However, LeCroy's mental-illness evidence was the ultimate double-edged sword. First, none of the evidence affected his competency or offered an affirmative defense-LeCroy knew that killing Tiesler was wrong when he did it. And, like Reed, "the testimony that would have been presented was just as likely to have resulted in aggravation against rather than mitigation for" LeCroy. 593 F.3d at 1245. In reviewing Drs. Hilton and Lisak's testimonies, the Government would have had definitive proof to satisfy all of the aggravating factors: LeCroy went out to kill Tiesler; he tortured her; he seriously and physically abused her; he planned the crime, going from house to house to obtain supplies; he laid in wait for her; and, now, he realizes that he did not kill Tinkerbell. By realizing that he did not kill Tinkerbell, he is a potential threat to society should he escape-and there is evidence that he has attempted to do so before-because Tinkerbell is still out there. LeCroy did not break the spell as intended. Moreover, Dr. Hilton testified that LeCroy is not cured, could be a danger to the other prisoners whom he has had thoughts of killing (since the crime), and could be a danger to any female guard whom he mistook for Tinkerbell.

Beyond proving the aggravators, the use of this testimony would have also contradicted the defense's theory to avoid federal jurisdiction-the "botched burglary defense." This defense was the only route counsel saw to avoid guilt as it attacked the federal nexus-the carjacking. And, Defendant admits that this defense was "more than reasonable to pursue." Def.'s Post-Hearing Br., Dkt. No. [541] at 18. Had Dr. Hilton and Dr. Lisak testified, counsel would have lost all credibility after asserting the botched burglary defense during guilt/innocence and then claiming mental illness during sentencing based on evidence that is totally inconsistent with that defense.

As well, while the additional evidence would have provided a cause for the crime, the antisocial personality diagnosis would not be "good mitigation evidence." Reed, 593 F.3d at 1246. Dr. Hilton testified that LeCroy's Millon revealed that he was likely to be defiant and untrustworthy, he possessed a deficient conscience which could evince a recklessly violent disposition, and he exhibited malicious and hostile tendencies which might lead him to sexually dominate weaker inmates. All of these diagnoses cut in favor of solitary confinement and death over housing him in the general population. And, after hearing the contradictory testimonies of Drs. Lisak and Medlin, it is not clear that there is a "reasonable probability" that the jury or even one more juror would have believed that LeCroy was even sexually abused. With the defense expert's testimony comes rebuttal. Id. at 1247 ("This includes aggravating evidence to which the proposed mitigating evidence would have opened the door.")

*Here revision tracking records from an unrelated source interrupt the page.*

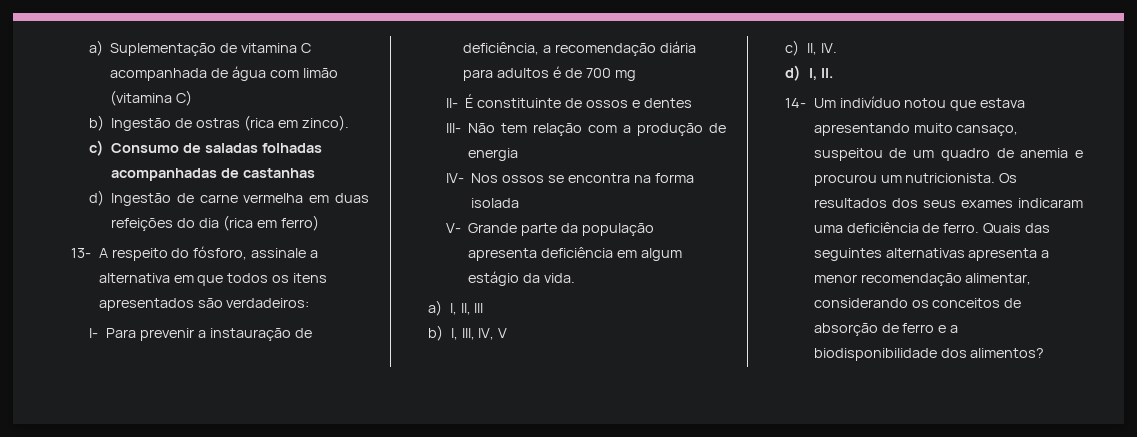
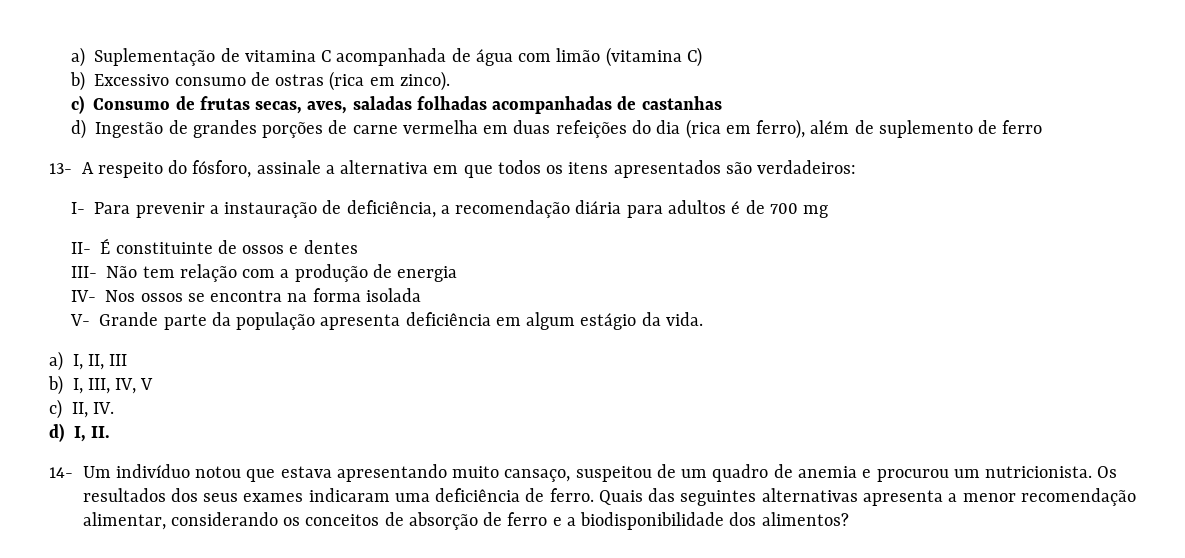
- b) Ingestão de ostras (rica em zinco).
+ b) Excessivo consumo de ostras (rica em zinco).
- c) Consumo de saladas folhadas acompanhadas de castanhas
+ c) Consumo de frutas secas, aves, saladas folhadas acompanhadas de castanhas
- d) Ingestão de carne vermelha em duas refeições do dia (rica em ferro)
+ d) Ingestão de grandes porções de carne vermelha em duas refeições do dia (rica em ferro), além de suplemento de ferro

Note that even without Drs. Lisak and Hilton's testimony, six jurors found that LeCroy was sexually abused as a child. It is speculative to predict whether this number would have increased or decreased if the jury had been exposed to a "battle of the experts" on the issue.

Moreover, the Eleventh Circuit has noted that "some death penalty cases almost certainly cannot be won by defendants because sometimes the best lawyering, not just reasonable lawyering, cannot convince the sentencer to overlook the facts of a brutal murder-or, even a less-brutal murder-for which there is strong evidence of guilt in fact." Lawhorn, 519 F.3d at 1295 (citing Clisby v. State of Alabama, 26 F.3d 1054, 1057 (11th Cir. 1994) (internal punctuation omitted)). This is such a case. And that would have only been exacerbated if Dr. Hilton had had to testify, line-by-line, to the chilling replaying of the crime. There is a difference between extrapolating what happened from crime-scene evidence and hearing the defendant's admission-all doubt as to intent is removed.

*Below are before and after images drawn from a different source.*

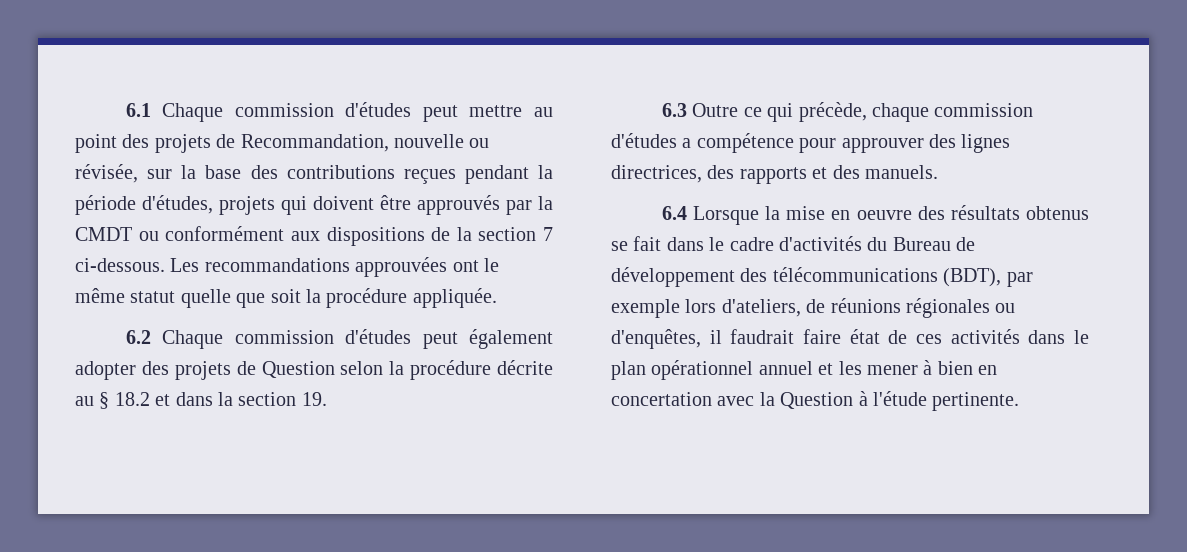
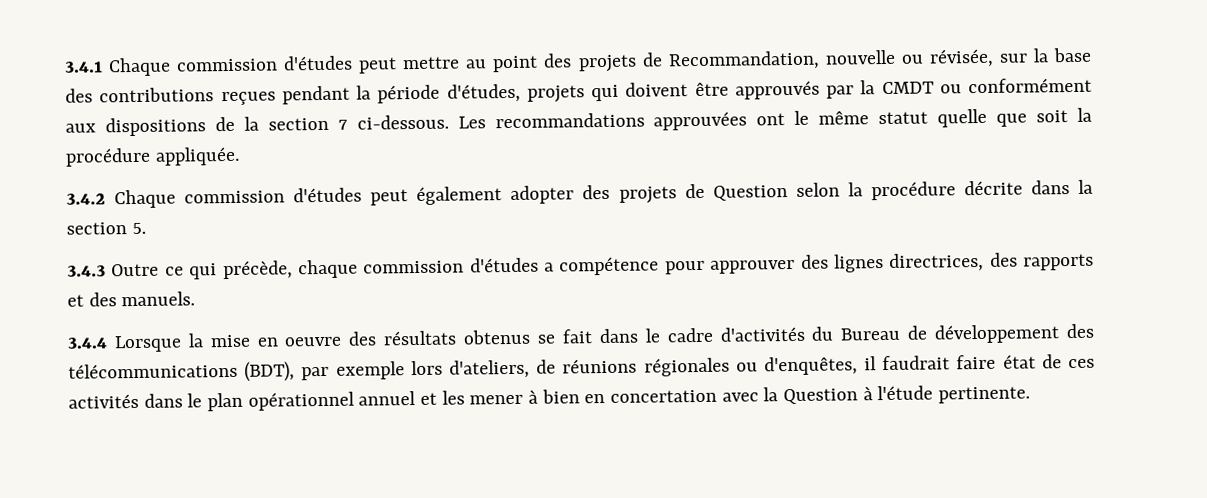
- 6.1 Chaque commission d'études peut mettre au point des projets de Recommandation, nouvelle ou révisée, sur la base des contributions reçues pendant la période d'études, projets qui doivent être approuvés par la CMDT ou conformément aux dispositions de la section 7 ci-dessous.
+ 3.4.1 Chaque commission d'études peut mettre au point des projets de Recommandation, nouvelle ou révisée, sur la base des contributions reçues pendant la période d'études, projets qui doivent être approuvés par la CMDT ou conformément aux dispositions de la section 7 ci-dessous.
- 6.2 Chaque commission d'études peut également adopter des projets de Question selon la procédure décrite au § 18.2 et dans la section 19.
- 6.3 Outre ce qui précède, chaque commission d'études a compétence pour approuver des lignes directrices, des rapports et des manuels.
+ 3.4.2 Chaque commission d'études peut également adopter des projets de Question selon la procédure décrite dans la section 5.
+ 3.4.3 Outre ce qui précède, chaque commission d'études a compétence pour approuver des lignes directrices, des rapports et des manuels.
- 6.4 Lorsque la mise en oeuvre des résultats obtenus se fait dans le cadre d'activités du Bureau de développement des télécommunications (BDT), par exemple lors d'ateliers, de réunions régionales ou d'enquêtes, il faudrait faire état de ces activités dans le plan opérationnel annuel et les mener à bien en concertation avec la Question à l'étude pertinente.
+ 3.4.4 Lorsque la mise en oeuvre des résultats obtenus se fait dans le cadre d'activités du Bureau de développement des télécommunications (BDT), par exemple lors d'ateliers, de réunions régionales ou d'enquêtes, il faudrait faire état de ces activités dans le plan opérationnel annuel et les mener à bien en concertation avec la Question à l'étude pertinente.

Moreover, the Court does not find that Kearns' closing argument was prejudicial. Counsel argued that the Defendant was remorseful for his crime, that life imprisonment for a remorseful defendant was appropriate, that the Defendant had a terrible upbringing, and that he was scarred by childhood abuse. Above all, counsel argued for mercy. Counsel did what the law requires of her.

This is also not a case where counsel chose not to produce any mitigation evidence. Counsel called Jan Vogelsang who conducted a thorough family history and opined on the various violence risk-factors which LeCroy's family exhibited. Counsel called a prison expert to opine on the BOP's safety and nine prisoners who had lived with LeCroy to testify about his prison behavior. They also called family and friends who testified about LeCroy's relationships with them and asked for mercy. But, most importantly, counsel called mental health professionals who had worked with LeCroy and factually testified about his mental health issues. The jury had his mental health before them at the time of sentencing.

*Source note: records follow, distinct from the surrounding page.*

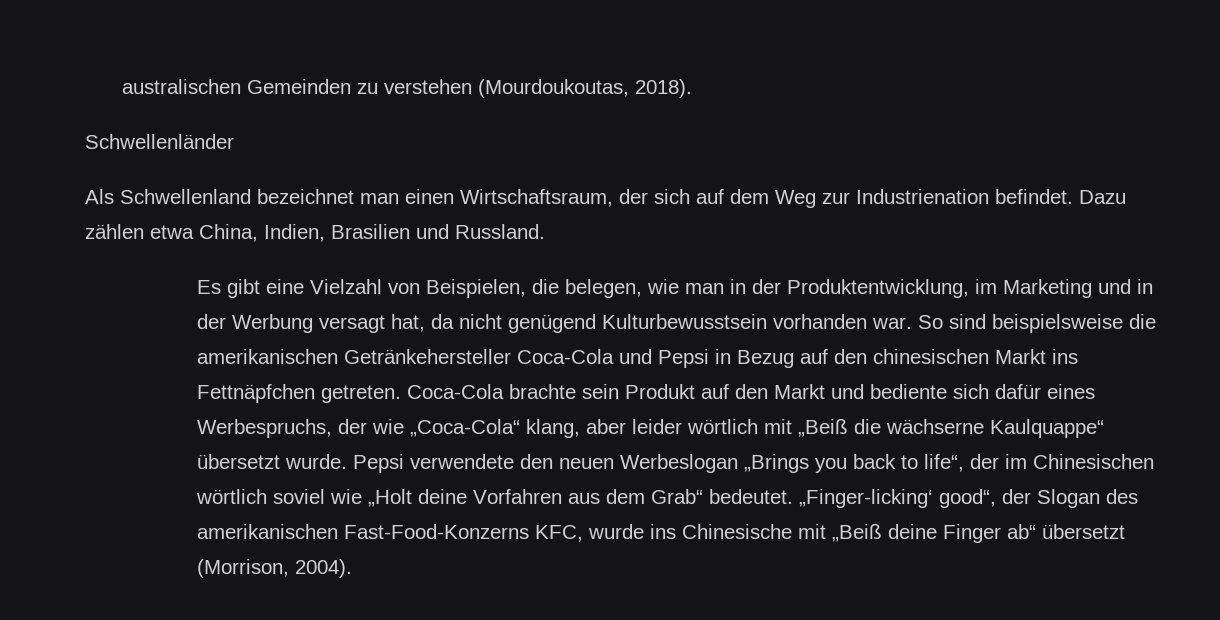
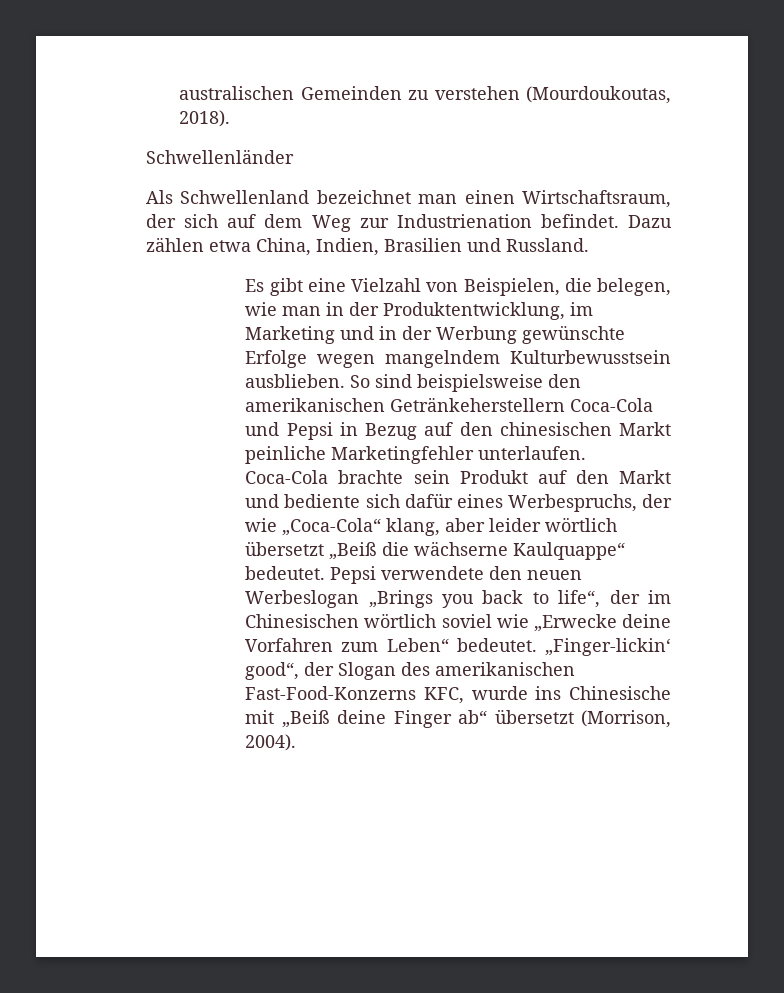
- Es gibt eine Vielzahl von Beispielen, die belegen, wie man in der Produktentwicklung, im Marketing und in der Werbung versagt hat, da nicht genügend Kulturbewusstsein vorhanden war. So sind beispielsweise die amerikanischen Getränkehersteller Coca-Cola und Pepsi in Bezug auf den chinesischen Markt ins Fettnäpfchen getreten.
+ Es gibt eine Vielzahl von Beispielen, die belegen, wie man in der Produktentwicklung, im Marketing und in der Werbung gewünschte Erfolge wegen mangelndem Kulturbewusstsein ausblieben. So sind beispielsweise den amerikanischen Getränkeherstellern Coca-Cola und Pepsi in Bezug auf den chinesischen Markt peinliche Marketingfehler unterlaufen.
- Coca-Cola brachte sein Produkt auf den Markt und bediente sich dafür eines Werbespruchs, der wie „Coca-Cola“ klang, aber leider wörtlich mit „Beiß die wächserne Kaulquappe“ übersetzt wurde.
+ Coca-Cola brachte sein Produkt auf den Markt und bediente sich dafür eines Werbespruchs, der wie „Coca-Cola“ klang, aber leider wörtlich übersetzt „Beiß die wächserne Kaulquappe“ bedeutet.
- Pepsi verwendete den neuen Werbeslogan „Brings you back to life“, der im Chinesischen wörtlich soviel wie „Holt deine Vorfahren aus dem Grab“ bedeutet. „Finger-licking‘ good“, der Slogan des amerikanischen Fast-Food-Konzerns KFC, wurde ins Chinesische mit „Beiß deine Finger ab“ übersetzt (Morrison, 2004).
+ Pepsi verwendete den neuen Werbeslogan „Brings you back to life“, der im Chinesischen wörtlich soviel wie „Erwecke deine Vorfahren zum Leben“ bedeutet. „Finger-lickin‘ good“, der Slogan des amerikanischen Fast-Food-Konzerns KFC, wurde ins Chinesische mit „Beiß deine Finger ab“ übersetzt (Morrison, 2004).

The Court also finds that counsel's witness preparation did not prejudice the Defendant. Out of all the prison witnesses, only Clyde Denbo and Kurt Lattimer testified that their opinion of LeCroy was lessened after they heard about this crime. However, they both testified that the LeCroy they actually knew-not a hypothetical one which they were asked about on cross-would not be a safety risk in prison. These men had not seen LeCroy since he left prison the first time, and their opinions would not be as relevant as the inmates who had lived with him in Lumpkin County, none of whom said that they were afraid of him. Moreover, seven witnesses testified about his prison conduct did not state that this crime affected their opinion of LeCroy. No reasonable probability exists that additional witness preparation would have changed the jury's decision.

The court also finds that even if Defendant's counsel had presented the citizenship-adjusted juror pool analysis now presented through Mr. Martin, there is not a "reasonable probability that, but for counsel's unprofessional errors, the result of the proceeding would have been different." Strickland, 466 U.S. at 694.

In the first place, Martin's most recent analysis, taking into account citizenship figures, fails to satisfy Defendant's burden of establishing "that the representation of [Hispanics] in venires from which juries are selected is not fair and reasonable in relation to the number of such persons in the community," the second element of his prima facie case under Duren. 439 U.S. at 364. For the 1997 Qualified Jury Wheel, Martin calculated an absolute disparity between age-eligible Hispanic citizens in the wheel (by sample) and the age-eligible Hispanic citizens in the Gainesville Division of 1.32 to 1.36 percent, and for the 2001 Qualified Jury Wheel, the absolute disparity was 1.06 to 1.27 percent. See EHT Def. Ex. 17. " 'Absolute disparity' is determined by subtracting the percentage of [the distinctive group] in the jury pool . . . from the percentage of [the distinctive group] in the local, jury-eligible population[.]" Smith, 130 S. Ct. at 1390. The Eleventh Circuit has consistently found that a defendant cannot satisfy the second element of a fair cross-section challenge when the absolute disparity between the percentages does not exceed 10 percent. See United States v. Carmichael, 560 F.3d 1270, 1280 (11th Cir. 2009) ("Under black letter Eleventh Circuit precedent, '[i]f the absolute disparity between these two percentages is ten percent or less, the second element is not satisfied[.]'") (quoting Grisham, 63 F.3d at 1078-79), cert. denied, 130 S. Ct. 1093 (2010); Rodriguez, 776 F.2d at 1511 ("Although precise mathematical standards are not possible, this circuit has consistently found that a prima facie case of underrepresentation has not been made where the absolute disparity between these percentages does not exceed ten percent.").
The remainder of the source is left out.